Non-African nationals have also been expelled in this manner, including Yemeni, Syrian, and Palestinian asylum seekers. According to HRW, of the 3,400 migrants expelled by Algeria between 5 September and 8 October, around 1,800 were Nigeriens driven into Niger in “official” convoys; the remaining 1,600 people–mostly West and Central Africans, in addition to 23 Sudanese, two Somalis, two Eritreans, two Mauritians, one Pakistani, and one Libyan–were left at the border. HRW stated that the Algerian military stripped migrants of all their personal belongings, abandoning them and ordering them to walk 15 kilometers to Assamaka. Migrants expelled in July described similar experiences: “they pushed us into the desert and left us there, saying: ‘this is the way to Niger’. I had no shoes; I walked barefoot. It took us five or six hours.”

Some of the deported migrants stated that Algerian authorities adopted certain measures to avoid the spread of COVID-19 by undertaking temperature checks, wearing or distributing masks, and disinfecting vehicles.
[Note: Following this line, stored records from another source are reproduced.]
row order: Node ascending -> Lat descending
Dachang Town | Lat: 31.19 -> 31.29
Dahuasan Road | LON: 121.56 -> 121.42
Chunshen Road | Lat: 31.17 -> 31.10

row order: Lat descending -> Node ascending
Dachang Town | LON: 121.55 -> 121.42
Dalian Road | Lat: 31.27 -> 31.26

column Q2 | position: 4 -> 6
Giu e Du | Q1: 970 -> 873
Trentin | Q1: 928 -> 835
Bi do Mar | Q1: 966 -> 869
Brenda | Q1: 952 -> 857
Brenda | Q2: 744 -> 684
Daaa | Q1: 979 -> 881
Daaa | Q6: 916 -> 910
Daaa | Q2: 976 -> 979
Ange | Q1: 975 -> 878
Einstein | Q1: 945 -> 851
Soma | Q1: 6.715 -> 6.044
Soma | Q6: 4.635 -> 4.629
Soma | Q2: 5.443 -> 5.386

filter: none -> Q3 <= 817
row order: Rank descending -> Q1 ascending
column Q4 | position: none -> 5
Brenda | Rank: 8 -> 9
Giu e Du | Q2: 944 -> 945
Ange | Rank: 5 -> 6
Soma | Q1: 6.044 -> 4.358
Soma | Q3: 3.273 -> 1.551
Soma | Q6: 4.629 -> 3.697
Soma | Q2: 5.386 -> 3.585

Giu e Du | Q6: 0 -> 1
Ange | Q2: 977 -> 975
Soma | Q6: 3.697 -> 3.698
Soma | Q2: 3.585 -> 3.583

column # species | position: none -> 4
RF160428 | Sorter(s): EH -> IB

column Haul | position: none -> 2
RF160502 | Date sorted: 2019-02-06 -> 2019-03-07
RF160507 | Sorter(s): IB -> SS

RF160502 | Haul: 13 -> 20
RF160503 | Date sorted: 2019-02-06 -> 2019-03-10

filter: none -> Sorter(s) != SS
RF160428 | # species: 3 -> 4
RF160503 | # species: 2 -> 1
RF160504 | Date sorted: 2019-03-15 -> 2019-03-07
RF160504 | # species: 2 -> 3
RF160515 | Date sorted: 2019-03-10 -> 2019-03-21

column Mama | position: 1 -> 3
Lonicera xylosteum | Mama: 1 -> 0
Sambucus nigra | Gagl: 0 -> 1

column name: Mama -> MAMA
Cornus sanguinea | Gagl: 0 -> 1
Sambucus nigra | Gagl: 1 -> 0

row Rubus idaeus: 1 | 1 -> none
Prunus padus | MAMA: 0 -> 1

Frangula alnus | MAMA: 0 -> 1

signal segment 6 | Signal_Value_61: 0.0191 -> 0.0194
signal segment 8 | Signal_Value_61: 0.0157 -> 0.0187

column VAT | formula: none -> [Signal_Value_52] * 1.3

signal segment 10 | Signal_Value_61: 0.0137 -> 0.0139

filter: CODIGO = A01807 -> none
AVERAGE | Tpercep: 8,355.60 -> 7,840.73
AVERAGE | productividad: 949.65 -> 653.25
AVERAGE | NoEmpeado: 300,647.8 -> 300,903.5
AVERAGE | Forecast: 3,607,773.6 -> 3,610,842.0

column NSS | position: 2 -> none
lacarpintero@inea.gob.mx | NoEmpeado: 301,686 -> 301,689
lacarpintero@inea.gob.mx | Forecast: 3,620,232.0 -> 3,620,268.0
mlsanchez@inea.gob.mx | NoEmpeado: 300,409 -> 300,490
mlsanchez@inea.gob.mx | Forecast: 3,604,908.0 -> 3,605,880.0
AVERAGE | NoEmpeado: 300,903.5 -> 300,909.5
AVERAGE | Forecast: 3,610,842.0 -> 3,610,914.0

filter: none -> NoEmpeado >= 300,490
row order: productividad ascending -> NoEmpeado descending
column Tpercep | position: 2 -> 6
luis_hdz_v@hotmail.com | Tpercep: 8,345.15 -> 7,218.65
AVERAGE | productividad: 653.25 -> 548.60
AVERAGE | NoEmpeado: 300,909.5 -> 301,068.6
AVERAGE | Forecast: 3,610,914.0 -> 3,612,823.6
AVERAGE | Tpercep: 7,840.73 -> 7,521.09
Yet, others have contested this saying no precautions were taken. None of the deported migrants reported any coronavirus testing procedures. As HRW noted, by placing hundreds of migrants together while denying them access to medical care, and deporting large groups of people without testing for COVID-19, Algeria has put many lives at risk. On 23 July, four Sahrawi refugees reportedly tested positive for COVID-19.

HRW denounced the practice stating that as a party to the UN Migrant Workers Convention, Algeria is prohibited from conducting collective expulsions and should examine each case individually. In addition, HRW emphasised that as a party to the UN and African Refugee Convention and the Convention Against Torture, Algeria is bound by the principle of non-refoulement, prohibiting the forced return of anyone to countries where they could face torture or threats to their lives or freedom. This means that governments should ensure that asylum seekers’ claims are fully examined before initiating any removal proceedings.

As regards the country’s prisons, as of 22 May, 150 correctional officers had reportedly resigned from their positions since the end of February protesting against the lack of protective equipment. Following the death of a prisoner in April at the Koléa prison (see 6 May Algeria update on this platform), two other prisoners died from COVID-19 at the El Harrach prison in mid-July. On 29 July however, several prisoners and staff members tested positive for the virus in the El Harrach prison: some were transferred to a hospital while others were cared for in the prison.